### [Material for this task]
——
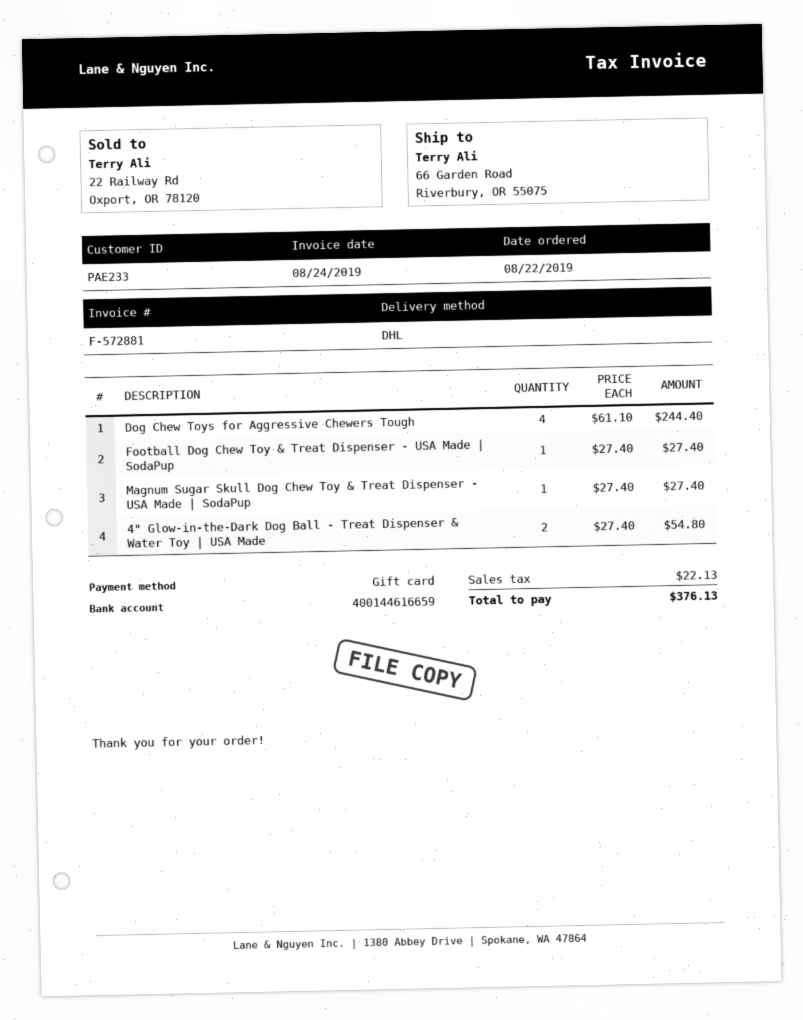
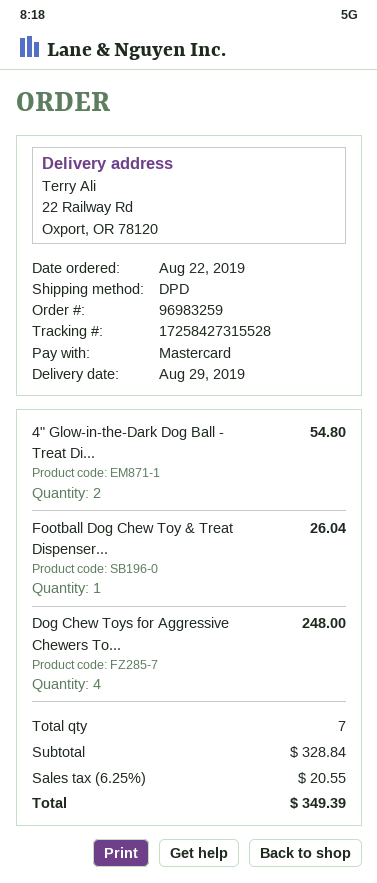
payment method: gift card -> Mastercard
shipping method: DHL -> DPD
ship to: 66 Garden Road, Riverbury, OR 55075 -> 22 Railway Rd, Oxport, OR 78120
Dog Chew Toys for Aggressive Chewers Tough: 4 for 244.40 -> 4 for 248.00
Football Dog Chew Toy & Treat Dispenser - USA Made | SodaPup: 1 for 27.40 -> 1 for 26.04
Magnum Sugar Skull Dog Chew Toy & Treat Dispenser - USA Made | SodaPup: 1 for 27.40 -> none
tax: 22.13 -> 20.55
total: 376.13 -> 349.39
——
### [To do]
Please print every record exactly as written, without the pictures.

### [Exercise output]
payment method: gift card -> Mastercard
shipping method: DHL -> DPD
ship to: 66 Garden Road, Riverbury, OR 55075 -> 22 Railway Rd, Oxport, OR 78120
Dog Chew Toys for Aggressive Chewers Tough: 4 for 244.40 -> 4 for 248.00
Football Dog Chew Toy & Treat Dispenser - USA Made | SodaPup: 1 for 27.40 -> 1 for 26.04
Magnum Sugar Skull Dog Chew Toy & Treat Dispenser - USA Made | SodaPup: 1 for 27.40 -> none
tax: 22.13 -> 20.55
total: 376.13 -> 349.39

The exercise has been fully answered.